Cerebras job scheduling and monitoring

Resource management of the Cerebras Wafer-Scale Cluster is done by its management node. All jobs submitted to the Cerebras cluster are queued, and assigned to resources in a first come first served basis. You can interact with the resource management using a CLI tool preinstalled in the user node called csctl to:

  • Job Tracking: Inspect the state of submitted jobs, and cancel own jobs if necessary.

  • Queue Tracking: Review which jobs are queued and which jobs are running on the Cerebras cluster.

  • Get Mounted Volumes: Get a list of mounted volumes on the Cerebras cluster. These volumes can be used to stage code and training data.

  • Log Export: Export Cerebras cluster logs of a given job to the user node. These logs can be useful when debugging a job failure and working with Cerebras support team.

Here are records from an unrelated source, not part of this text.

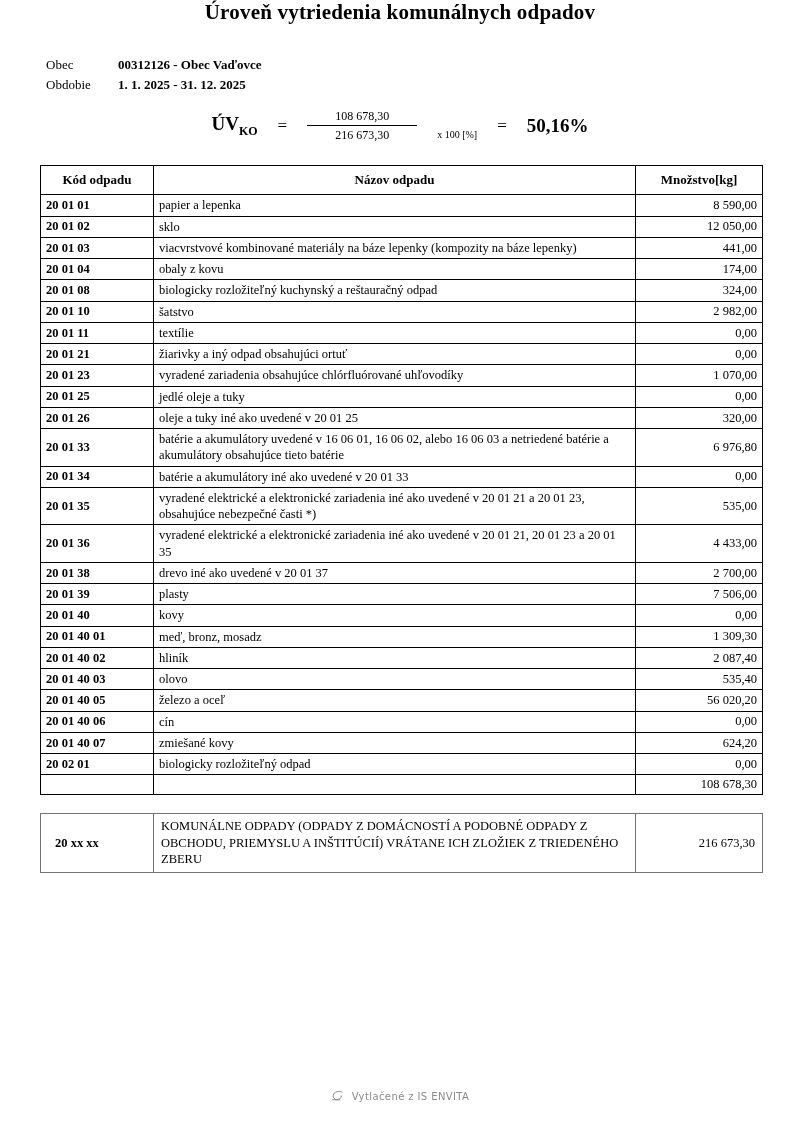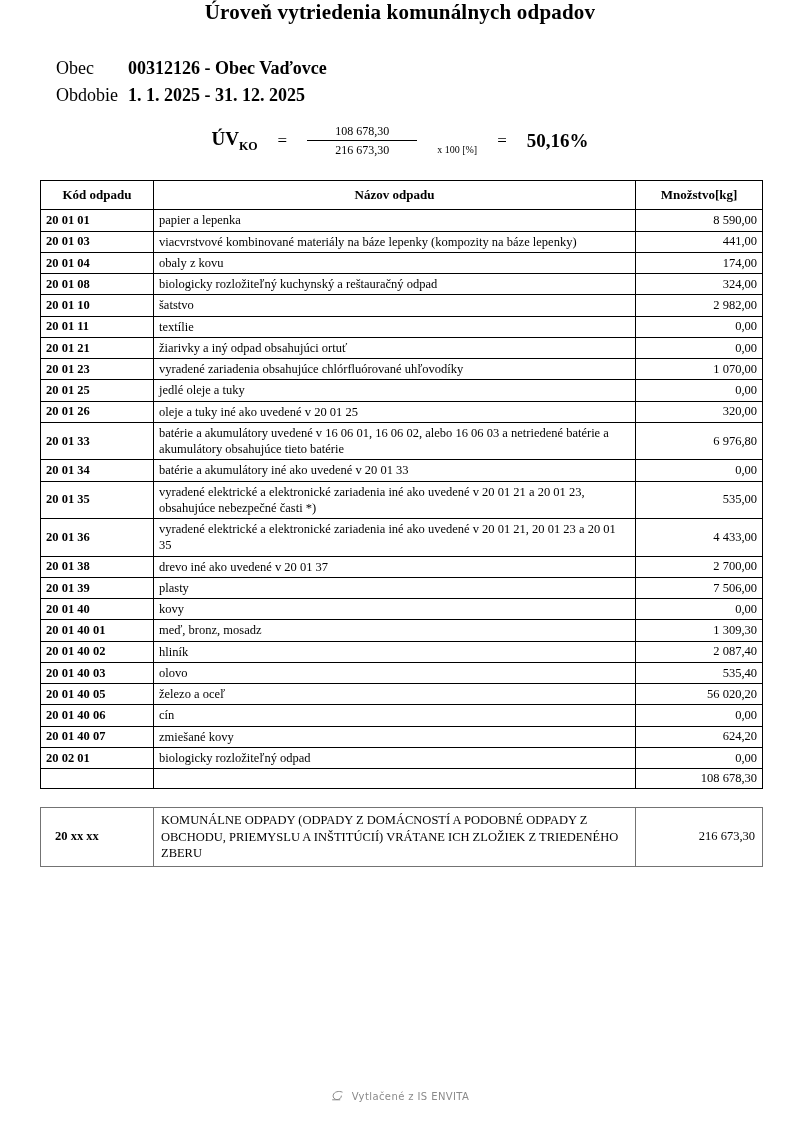--- a/index.html
+++ b/index.html
@@ -25,22 +25,22 @@
   .doc-title {
     text-align: center;
     font-family: "Liberation Serif", serif;
     font-weight: bold;
     font-size: 21px;
     margin: 0;
     letter-spacing: 0.2px;
   }
   .meta {
     margin-top: 30px;
-    margin-left: 16px;
-    font-size: 18px;
+    margin-left: 6px;
+    font-size: 13px;
   }
   .meta-row {
     display: flex;
     align-items: baseline;
     line-height: 1.5;
   }
   .meta-label {
     width: 72px;
     font-weight: normal;
   }
@@ -222,20 +222,25 @@
         <th>Množstvo[kg]</th>
       </tr>
     </thead>
     <tbody id="waste-body">
         <tr>
           <td class="code">20 01 01</td>
           <td class="name">papier a lepenka</td>
           <td class="qty">8 590,00</td>
         </tr>
         <tr>
+          <td class="code">20 01 02</td>
+          <td class="name">sklo</td>
+          <td class="qty">12 050,00</td>
+        </tr>
+        <tr>
           <td class="code">20 01 03</td>
           <td class="name">viacvrstvové kombinované materiály na báze lepenky (kompozity na báze lepenky)</td>
           <td class="qty">441,00</td>
         </tr>
         <tr>
           <td class="code">20 01 04</td>
           <td class="name">obaly z kovu</td>
           <td class="qty">174,00</td>
         </tr>
         <tr>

Use the csctl tool directly from the terminal of your user node. For example, to get the help message, you can do

$ csctl --help
Cerebras cluster command line tool.

Usage:
 csctl [command]

Available Commands:
  cancel      Cancel job
  config      Modify csctl config files
  get         Get resources
  label       Label resources
  log-export  Gather and download logs.
  types       Display resource types

Flags:
  --csconfig string   config file (default is $HOME/.cs/config) (default "$HOME/.cs/config")
  -d, --debug int         higher debug values will display more fields in output objects
  -h, --help              help for csctl

Use "csctl [command] --help" for more information about a command.

Configuration

csctl requires a cluster configuration file. The cluster configuration file is saved as /opt/cerebras/config when the user node installer is run. You can specify the path to the configuration file with the flag --csconfig as

csctl --csconfig /opt/cerebras/config

If the flag is not specified, csctl will use the configuration file at the path $HOME/.cs/config as default.

Job Tracking

Each training job submitted to the Cerebras cluster launches two sequential jobs: first, compilation job is launched; and when compilation is completed, a execution job is launched. These jobs are identified by a jobID. The jobID for these jobs will be printed on the terminal after they start running on the Cerebras Cluster. In the following example, we highlight the compilation and execution job

Extracting the model from framework. This might take a few minutes.
WARNING:root:The following model params are unused: precision_opt_level, loss_scaling
2023-02-05 02:00:00,450 INFO:   Compiling the model. This may take a few minutes.
2023-02-05 02:00:00,635 INFO:   Initiating a new compile wsjob against the cluster server.
2023-02-05 02:00:00,761 INFO:   Compile job initiated
...
2023-02-05 02:02:00,899 INFO:   Ingress is ready.
2023-02-05 02:02:00,899 INFO:   Cluster mgmt job handle: {'job_id': 'wsjob-aaaaaaaaaa000000000', 'service_url': 'cluster-server.cerebras.com:443', 'service_authority': 'wsjob-aaaaaaaaaa000000000-coordinator-0.cluster-server.cerebras.com', 'compile_dir_absolute_path': '/cerebras/cached_compile/cs_0000000000111111'}
2023-02-05 02:02:00,901 INFO:   Creating a framework GRPC client: cluster-server.cerebras.com:443, <grpc.ChannelCredentials object at 0xfffffffff>, wsjob-aaaaaaaaaa000000000-coordinator-0.cluster-server.cerebras.comp
2023-02-05 02:07:00,112 INFO:   Compile successfully written to cache directory: cs_000000000011111
2023-02-05 02:07:30,118 INFO:   Compile for training completed successfully!
2023-02-05 02:07:30,120 INFO:   Initiating a new execute wsjob against the cluster server.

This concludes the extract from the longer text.